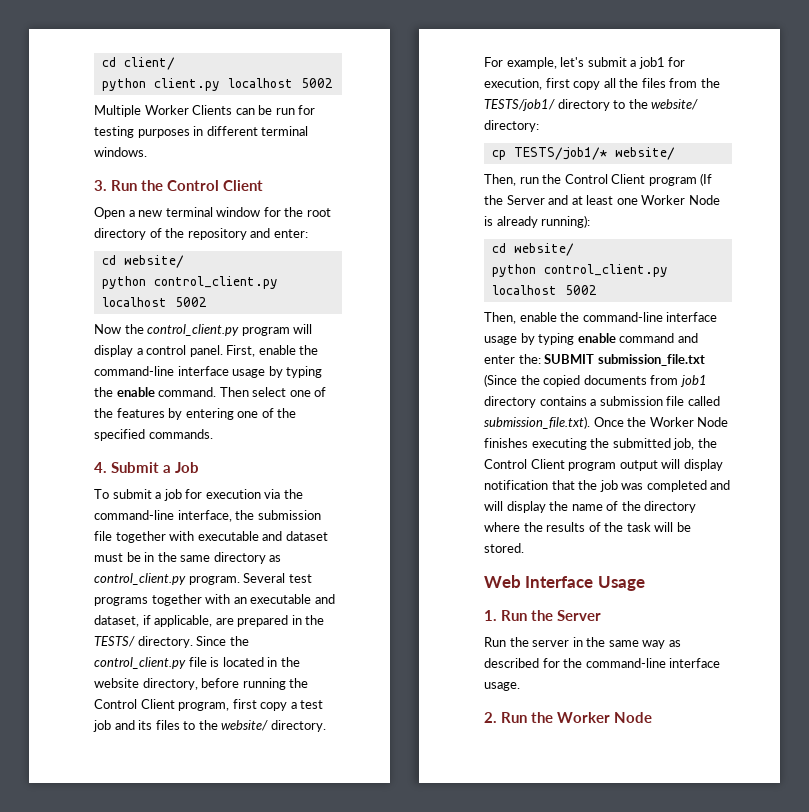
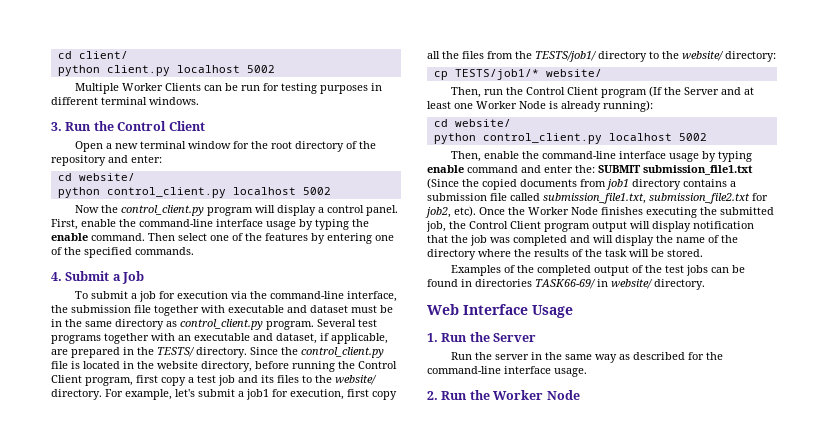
- SUBMIT submission_file.txt (Since the copied documents from job1 directory contains a submission file called submission_file.txt). Once the Worker Node finishes executing the submitted job, the Control Client program output will display notification that the job was completed and will display the name of the directory where the results of the task will be stored.
+ SUBMIT submission_file1.txt (Since the copied documents from job1 directory contains a submission file called submission_file1.txt, submission_file2.txt for job2, etc). Once the Worker Node finishes executing the submitted job, the Control Client program output will display notification that the job was completed and will display the name of the directory where the results of the task will be stored.
+ Examples of the completed output of the test jobs can be found in directories TASK66-69/ in website/ directory.

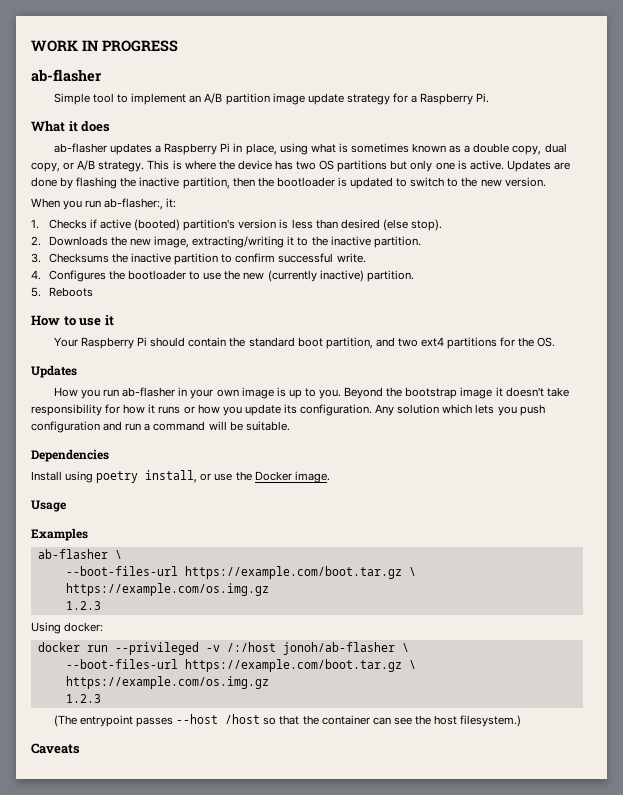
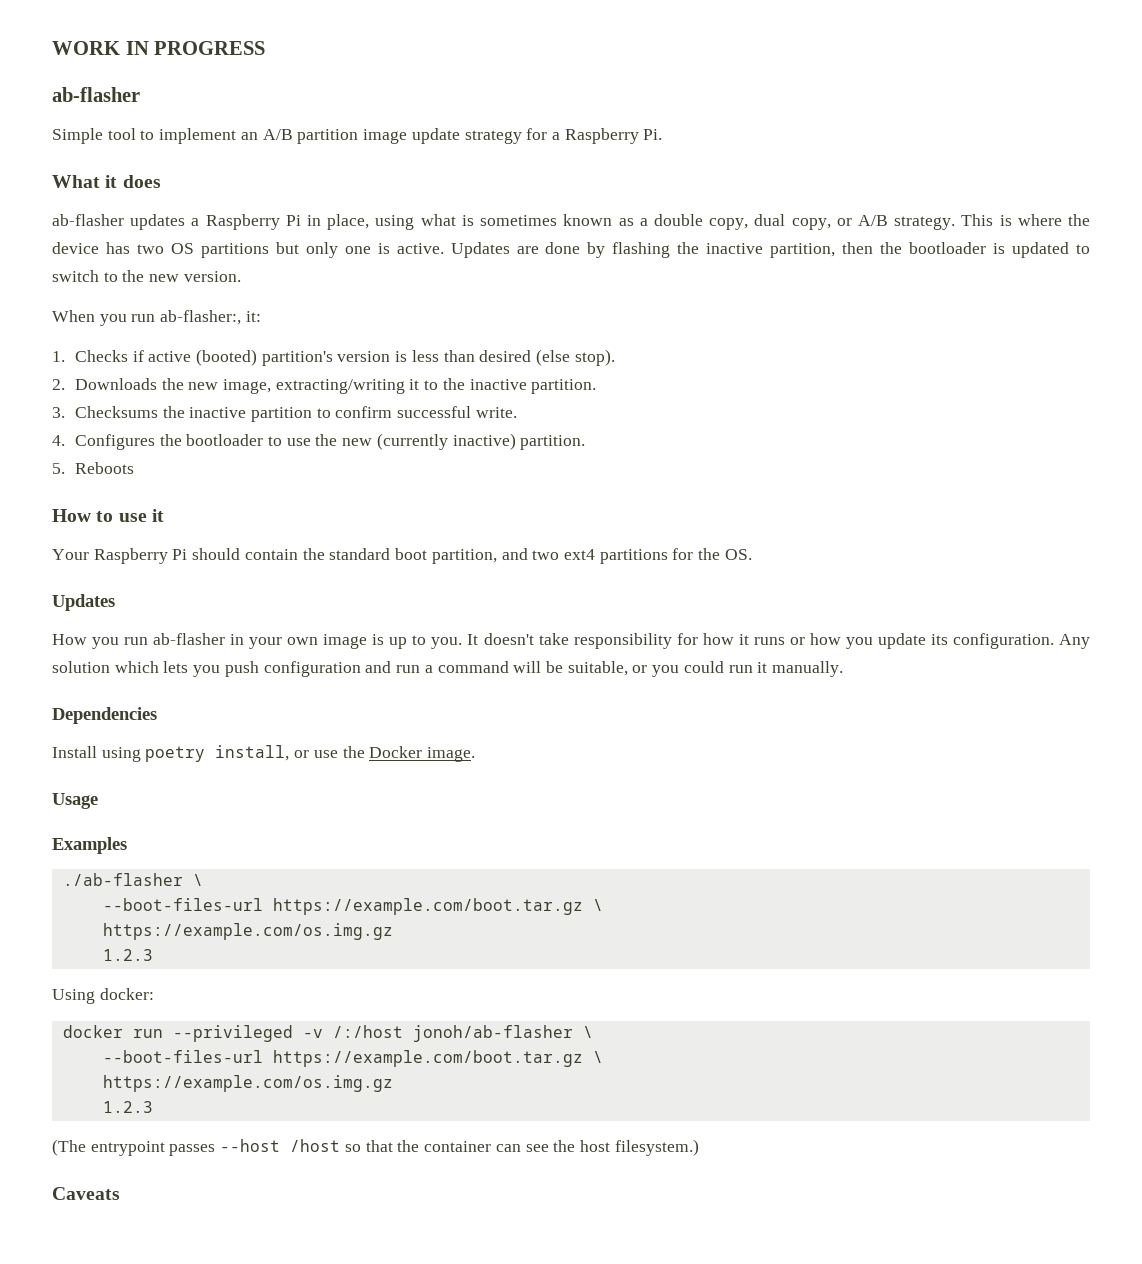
- Beyond the bootstrap image it doesn't take responsibility for how it runs or how you update its configuration.
+ It doesn't take responsibility for how it runs or how you update its configuration.
- Any solution which lets you push configuration and run a command will be suitable.
+ Any solution which lets you push configuration and run a command will be suitable, or you could run it manually.
- ab-flasher \
+ ./ab-flasher \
-------
*Instructions for the task*. Pictures are to be left out, and each line from the one that contains "SUBMIT submission_file1.txt (Since" through the end of the listing is to be copied exactly.

*Response area*.
+ SUBMIT submission_file1.txt (Since the copied documents from job1 directory contains a submission file called submission_file1.txt, submission_file2.txt for job2, etc). Once the Worker Node finishes executing the submitted job, the Control Client program output will display notification that the job was completed and will display the name of the directory where the results of the task will be stored.
+ Examples of the completed output of the test jobs can be found in directories TASK66-69/ in website/ directory.

- Beyond the bootstrap image it doesn't take responsibility for how it runs or how you update its configuration.
+ It doesn't take responsibility for how it runs or how you update its configuration.
- Any solution which lets you push configuration and run a command will be suitable.
+ Any solution which lets you push configuration and run a command will be suitable, or you could run it manually.
- ab-flasher \
+ ./ab-flasher \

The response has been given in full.